Technorati Tags: , , , ,


Comments (3) left to “Creating a corporate blog”

  1. James Brown wrote:

    Thank you for your insight. We are considering something similar for our company but haven’t taken the large leap yet. One point I would love to see you expand on is, as you put it, “unbridled reader criticism in comments”. Obviously, in a large company you can’t please 100% of your customers 100% of the time. How do you deal with a customer that posts something derogatory (whether it is true or not) on your corporate blog? Do you delete it and contact them directly? Address them in the comment? Moderate the comments before they are posted? Thank you for any direction you can provide.

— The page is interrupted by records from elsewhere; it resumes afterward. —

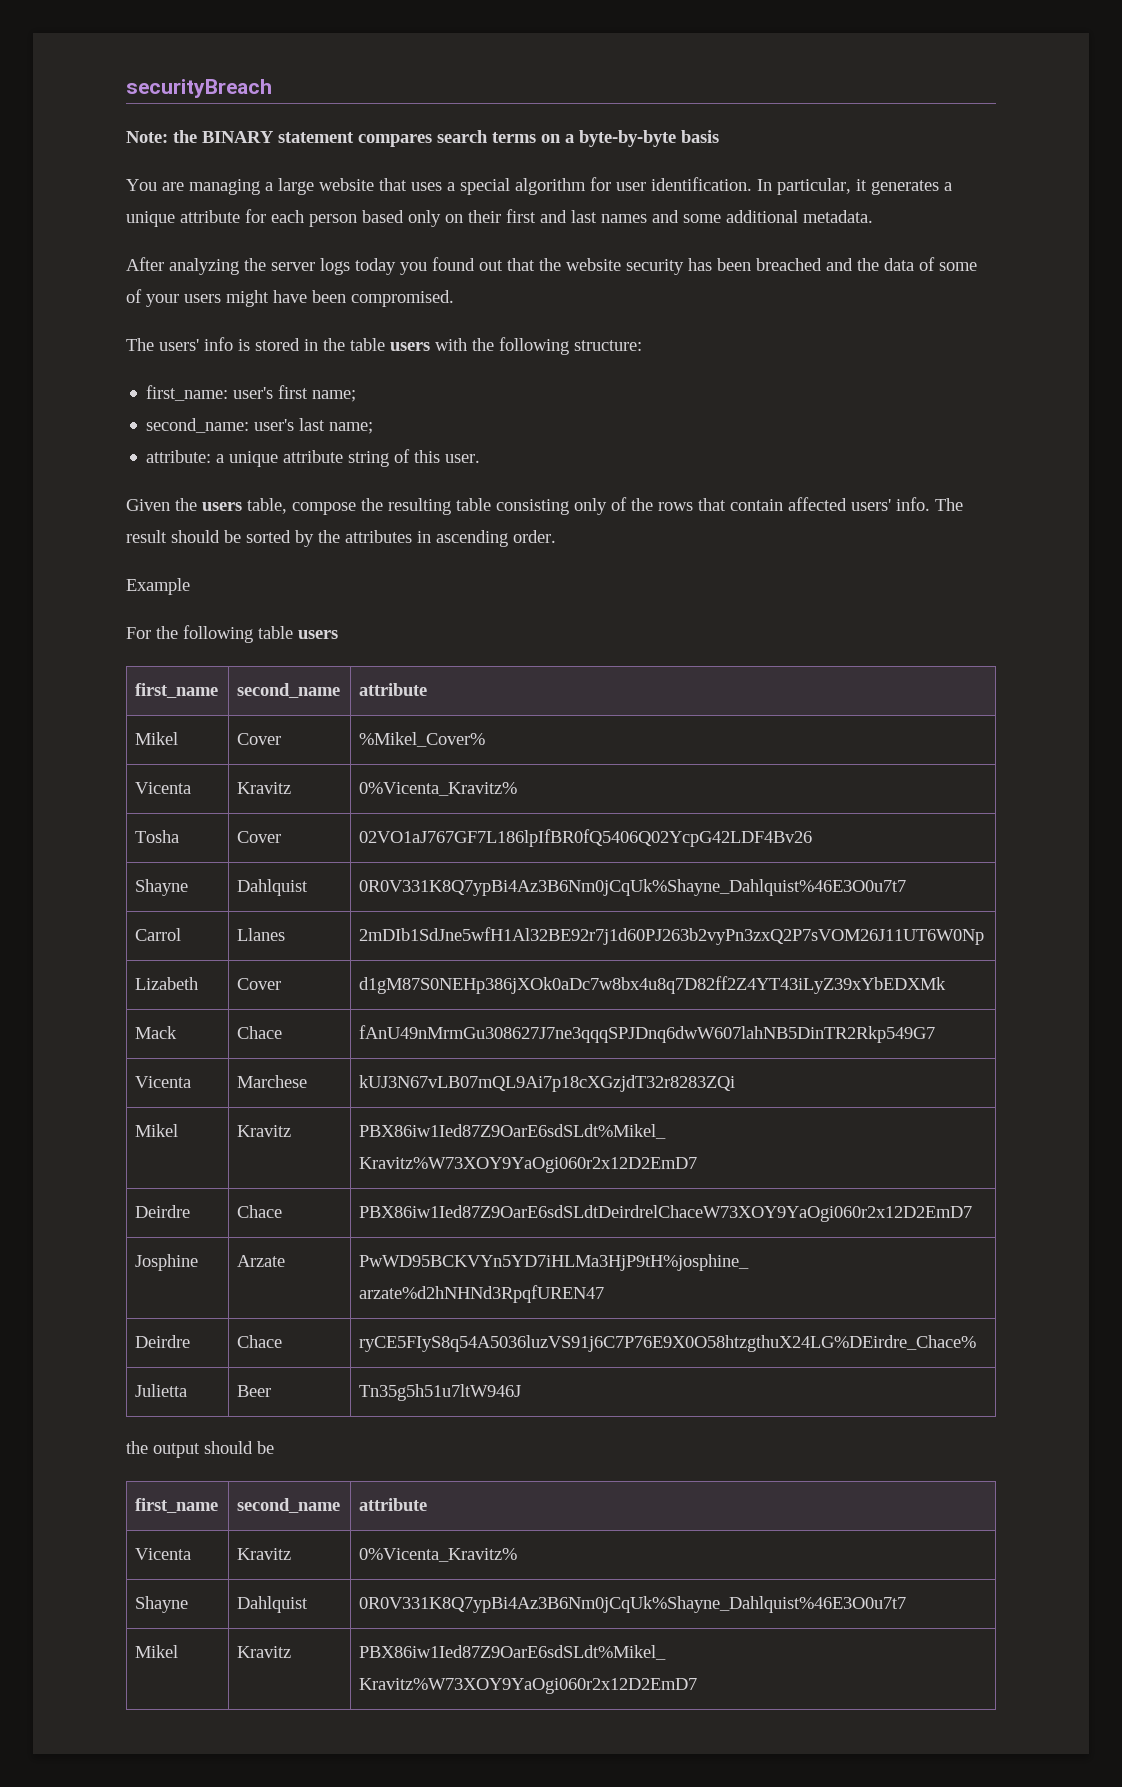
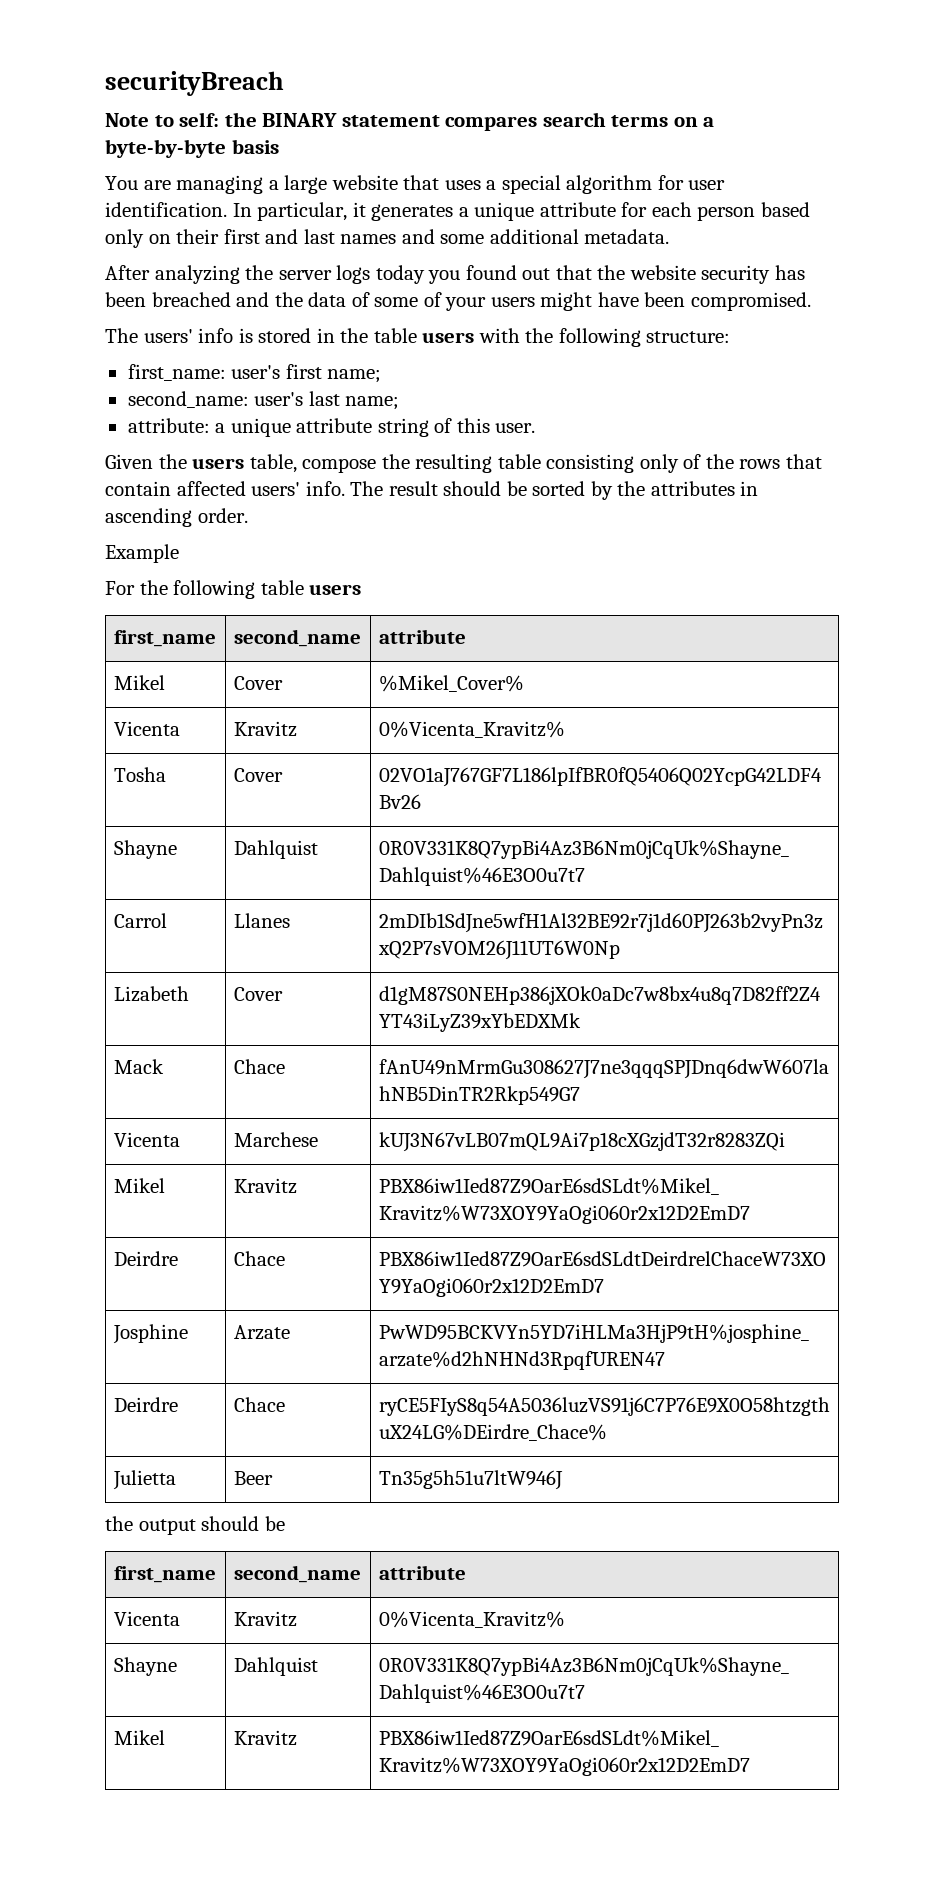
- Note: the BINARY statement compares search terms on a byte-by-byte basis
+ Note to self: the BINARY statement compares search terms on a byte-by-byte basis

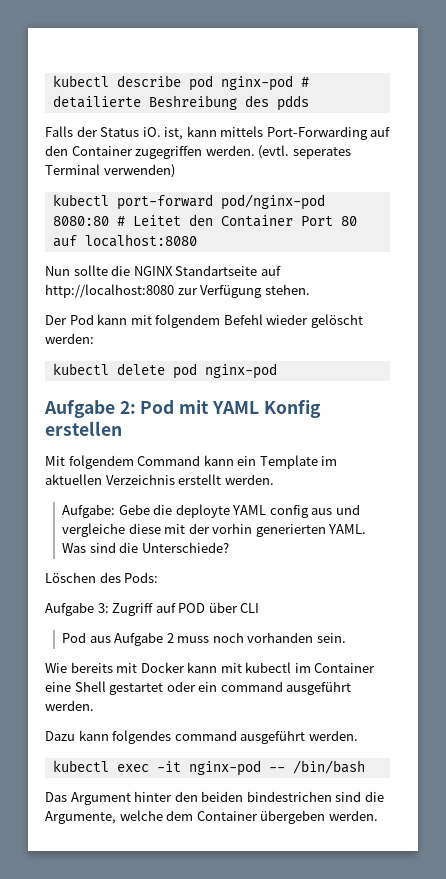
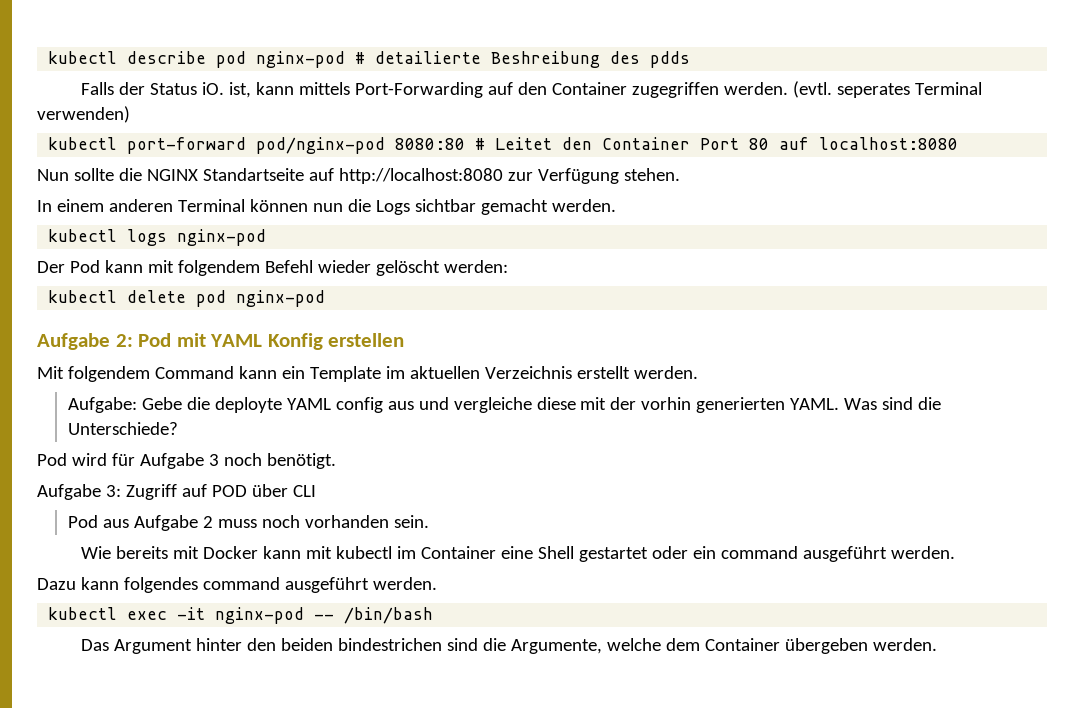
+ In einem anderen Terminal können nun die Logs sichtbar gemacht werden.
+ kubectl logs nginx-pod
- Löschen des Pods:
+ Pod wird für Aufgabe 3 noch benötigt.

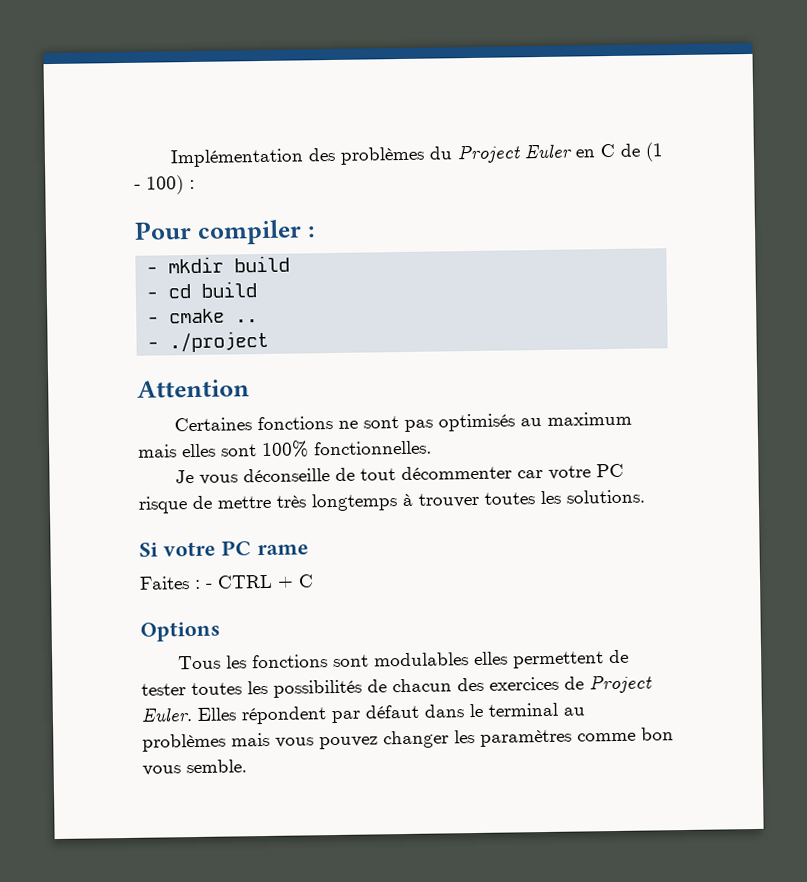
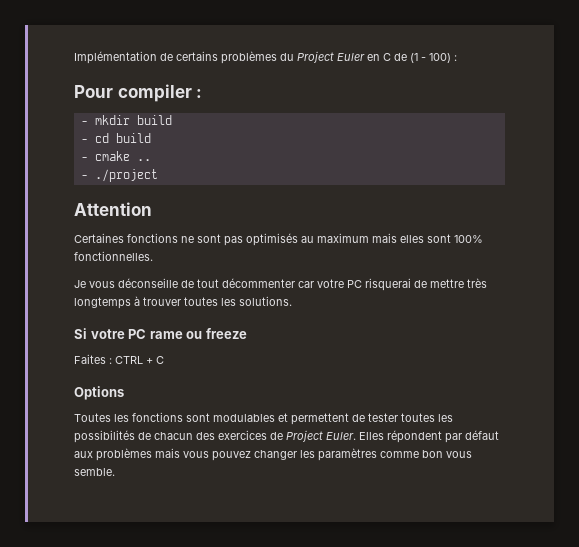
- Implémentation des problèmes du Project Euler en C de (1 - 100) :
+ Implémentation de certains problèmes du Project Euler en C de (1 - 100) :
- Je vous déconseille de tout décommenter car votre PC risque de mettre très longtemps à trouver toutes les solutions.
+ Je vous déconseille de tout décommenter car votre PC risquerai de mettre très longtemps à trouver toutes les solutions.
- Si votre PC rame
+ Si votre PC rame ou freeze
- Faites : - CTRL + C
+ Faites : CTRL + C
- Tous les fonctions sont modulables elles permettent de tester toutes les possibilités de chacun des exercices de Project Euler.
+ Toutes les fonctions sont modulables et permettent de tester toutes les possibilités de chacun des exercices de Project Euler.
- Elles répondent par défaut dans le terminal au problèmes mais vous pouvez changer les paramètres comme bon vous semble.
+ Elles répondent par défaut aux problèmes mais vous pouvez changer les paramètres comme bon vous semble.

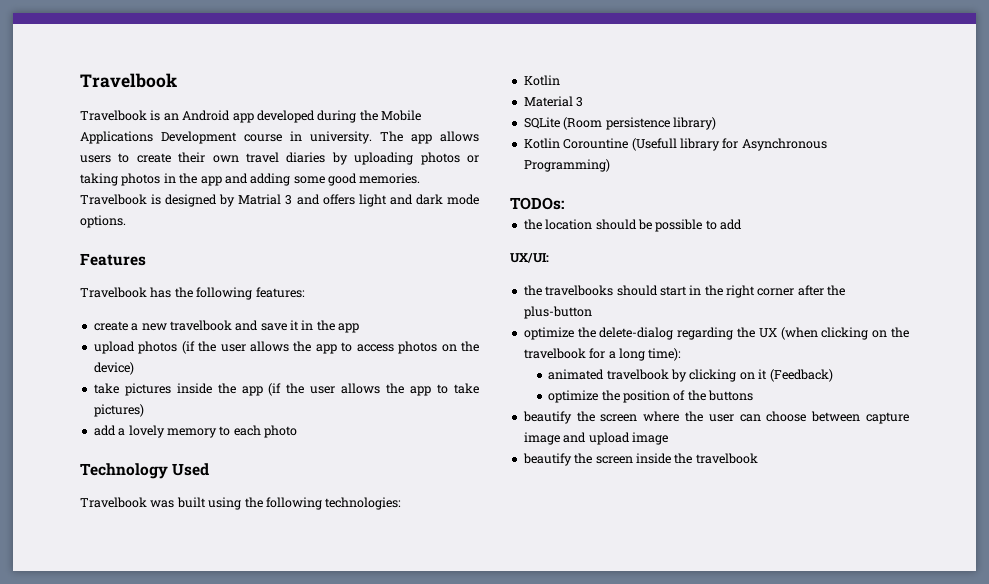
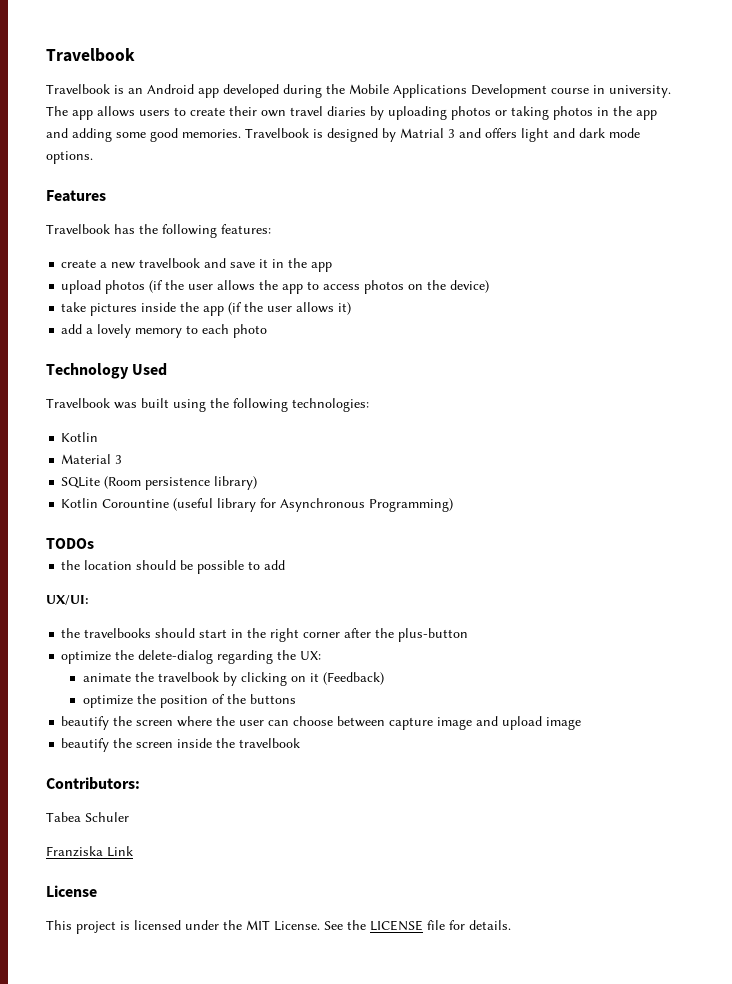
- take pictures inside the app (if the user allows the app to take pictures)
+ take pictures inside the app (if the user allows it)
- Kotlin Corountine (Usefull library for Asynchronous Programming)
+ Kotlin Corountine (useful library for Asynchronous Programming)
- TODOs:
+ TODOs
- optimize the delete-dialog regarding the UX (when clicking on the travelbook for a long time):
- animated travelbook by clicking on it (Feedback)
+ optimize the delete-dialog regarding the UX:
+ animate the travelbook by clicking on it (Feedback)
+ Contributors:
+ Tabea Schuler
+ Franziska Link
+ License
+ This project is licensed under the MIT License. See the LICENSE file for details.

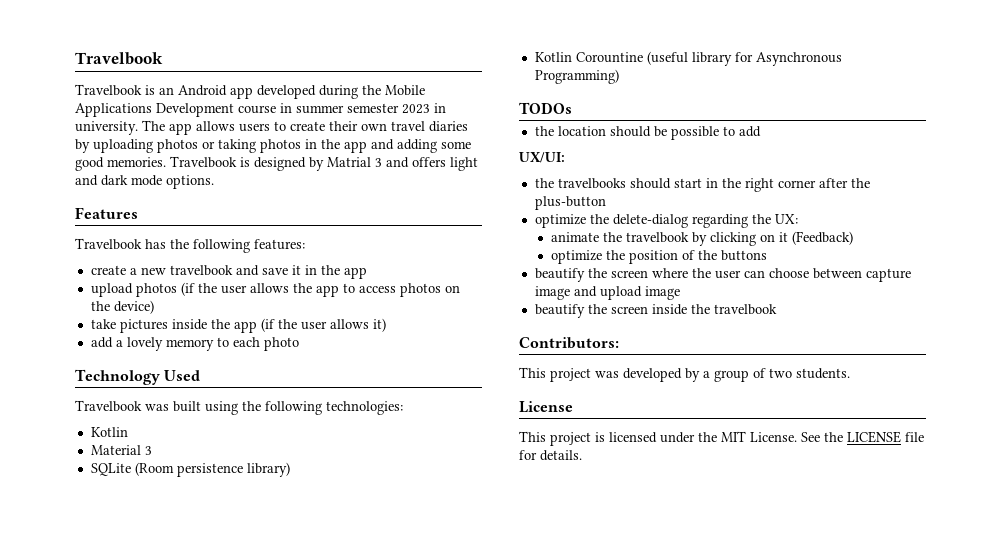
- Travelbook is an Android app developed during the Mobile Applications Development course in university.
+ Travelbook is an Android app developed during the Mobile Applications Development course in summer semester 2023 in university.
- Tabea Schuler
- Franziska Link
+ This project was developed by a group of two students.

  2. 10,000 Marshmallows Daily Links 2007-06-25 - 10,000 Marshmallows - Marketing Accountability: How to eat 10,000 Marshmallows wrote:

    [...] Bad Language: Creating a corporate blog “People in big companies rely on agencies like PR companies and marcomms (and, yes, copywriters like me). Writing makes them nervous. Similarly, they don’t have much free time. (Who does?) Also, they are very nervous about going public with something new that might get them fired. Addressing these concerns is critical.” [...]

  3. Matthew Stibbe wrote:

    In the case of HP, they developed a corporate policy for blogging and dealing with comments: http://www.hp.com/hpinfo/blogs/codeofconduct.html. However, interpretation of these guidelines really depends on the nature and context of the problem. I suspect that common sense is the best guide but since we only just launched it is perhaps too early to say.